Posted to dev@harmony.apache.org by Xiao-Feng Li <xi...@gmail.com> on 2007/02/14 03:47:39 UTC

[DRLVM][GC] low pause garbage collection for Harmony

Hi,

Harmony now has a reasonably advanced and stable parallel/generational
GC built for 32bit platforms (the GCv5). The remaining work for GCv5 I
think is mainly about 64bit port and leverage of large heap size
enabled by 64bit, while performance tuning is always a continuous
effort.

Besides the ongoing work of GCv5, I would like to start thinking of a
low-pause garbage collector for Harmony now, since some Harmony users
might expect their applicaitons' execution interrupt for garbage
collection to be as short as possible. For them, the "throughput" of
GC is not all they want. GC's "pause time" or "latency" or "response
time" is critical as well.

Low-pause GC usually means "concurrent GC", in contrast to
"stop-the-world GC". In concurrent GC, the mutators (application
threads) can keep running while collectors (GC threads) are doing
garbage collection. GCv5 so far is a "stop-the-world" GC, where all
the mutators are suspended when a collection is started.

The concept "parallel" is orthogonal to "concurrent". "Parallel" GC
refers to that a collection can be conducted by multiple collector
threads simultaneously. "Generational" is orthogonal as well.

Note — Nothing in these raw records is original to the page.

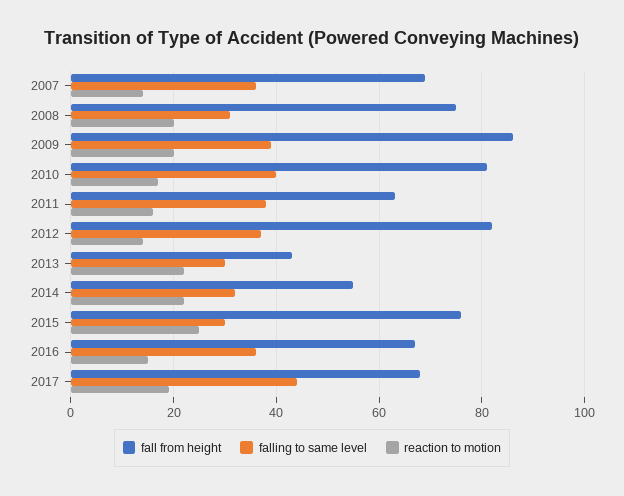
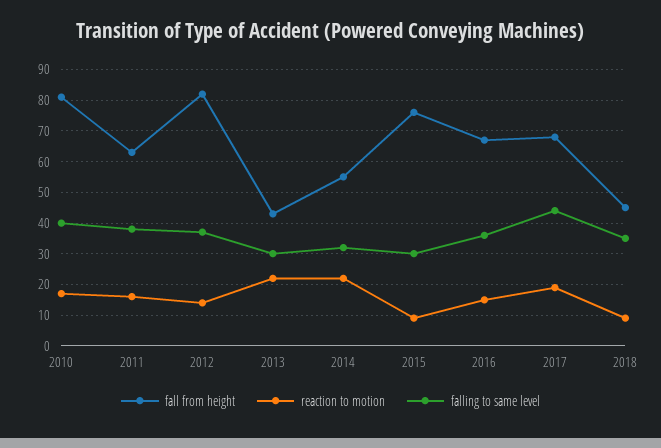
fall from height, 2007: 70 -> none
falling to same level, 2007: 35 -> none
reaction to motion, 2007: 15 -> none
fall from height, 2008: 75 -> none
falling to same level, 2008: 30 -> none
reaction to motion, 2008: 20 -> none
fall from height, 2009: 85 -> none
falling to same level, 2009: 40 -> none
reaction to motion, 2009: 20 -> none
reaction to motion, 2015: 25 -> 10
fall from height, 2018: none -> 45
reaction to motion, 2018: none -> 10
falling to same level, 2018: none -> 35

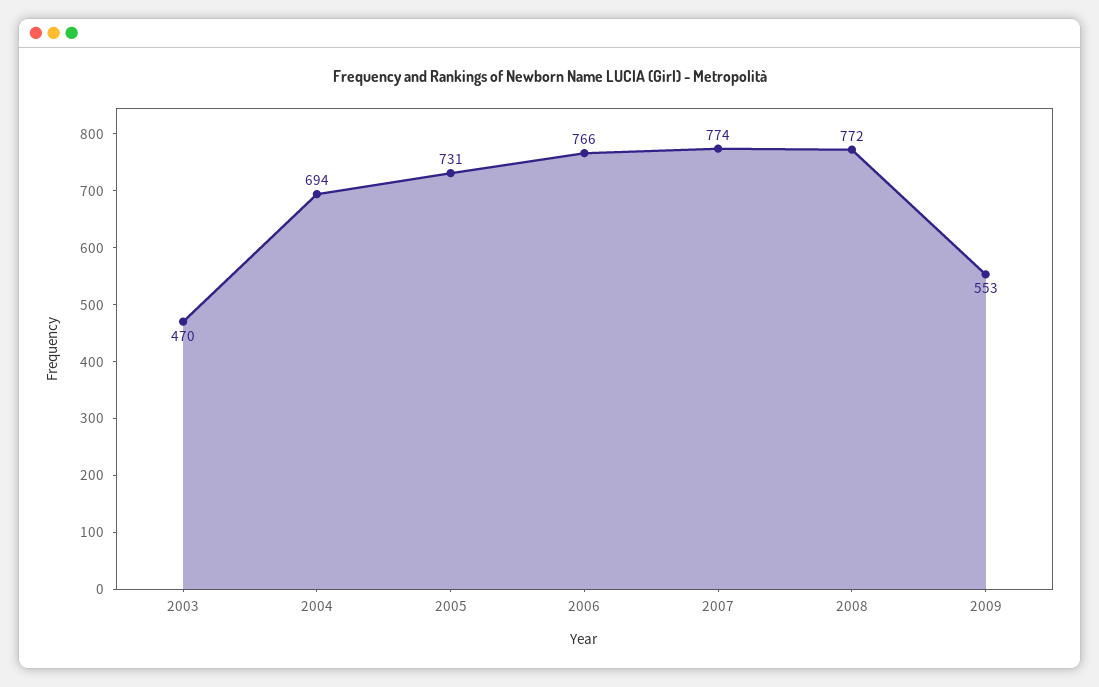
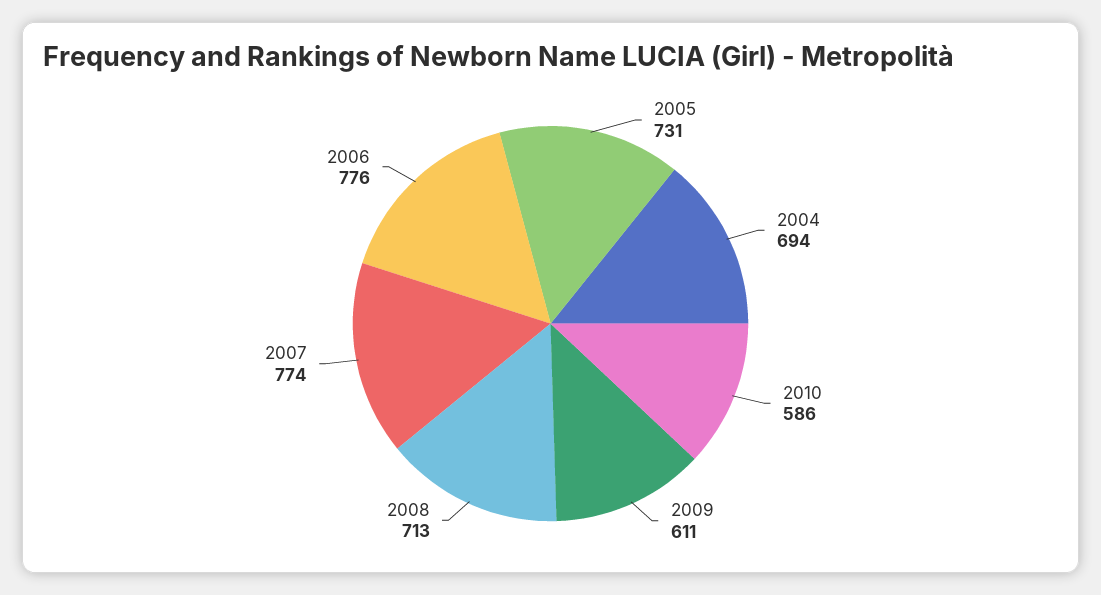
2003: 470 -> none
2006: 766 -> 776
2008: 772 -> 713
2009: 553 -> 611
2010: none -> 586

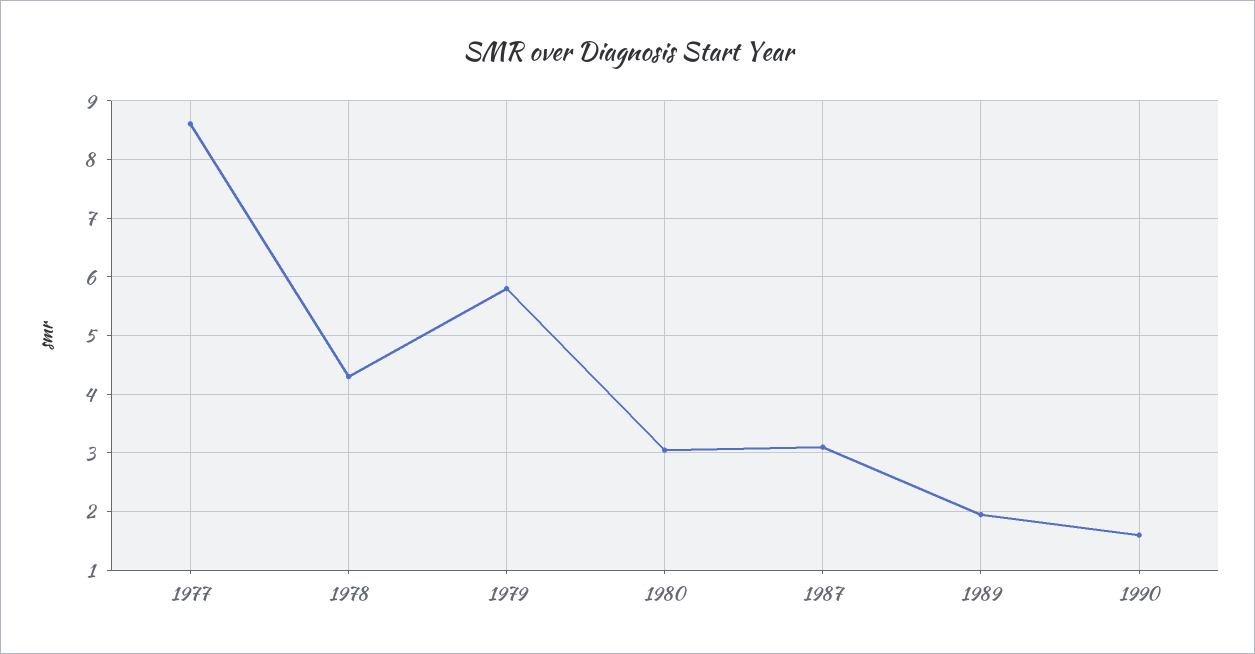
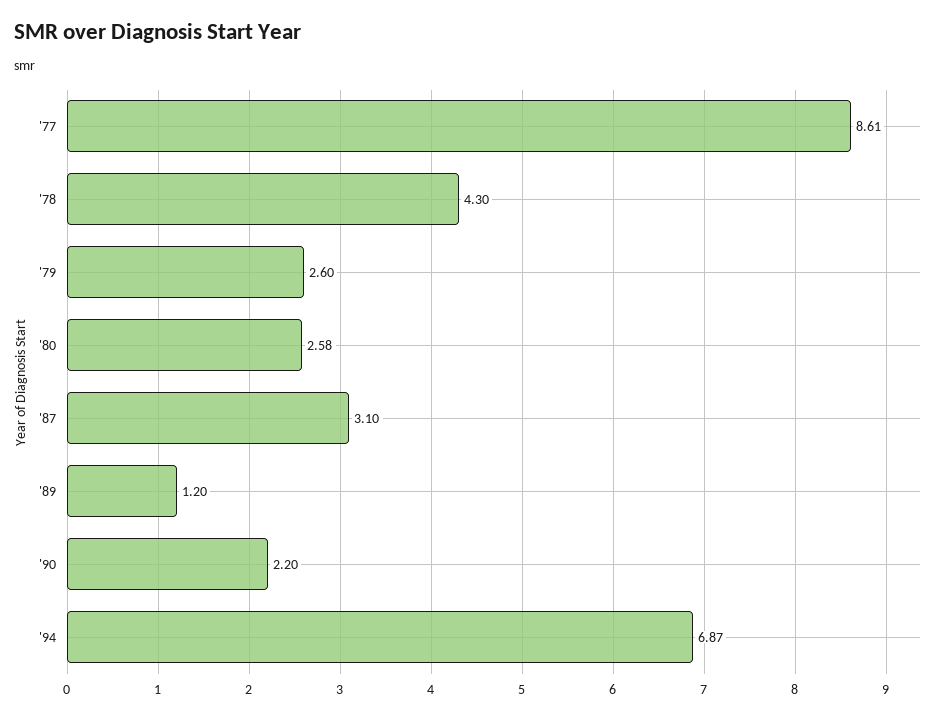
1979: 5.8 -> 2.6
1980: 3 -> 2.58
1989: 2 -> 1.2
1990: 1.6 -> 2.2
'94: none -> 6.87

There is a claimed "pauseless GC" by Azul Systems [1], which depends
on Azul's specific hardware support for read/write barriers. Without
HW support, read barriers can be expensive [2]; but I think a
very-short-pause-time GC is acceptable for Harmony, at least good
enough in the near future.

Some researchers seperate "on-the-fly" GC from concurrent GC as a
special case [3]. The difference as stated is "on-the-fly" GC doesn't
require any synchronization point where all mutators are suspended,
i.e., it suspends and resumes mutators one after another, not at the
same time. There is also "real-time" GC proposed that can satisfy
required real-time bounds. Metronome is one example [4].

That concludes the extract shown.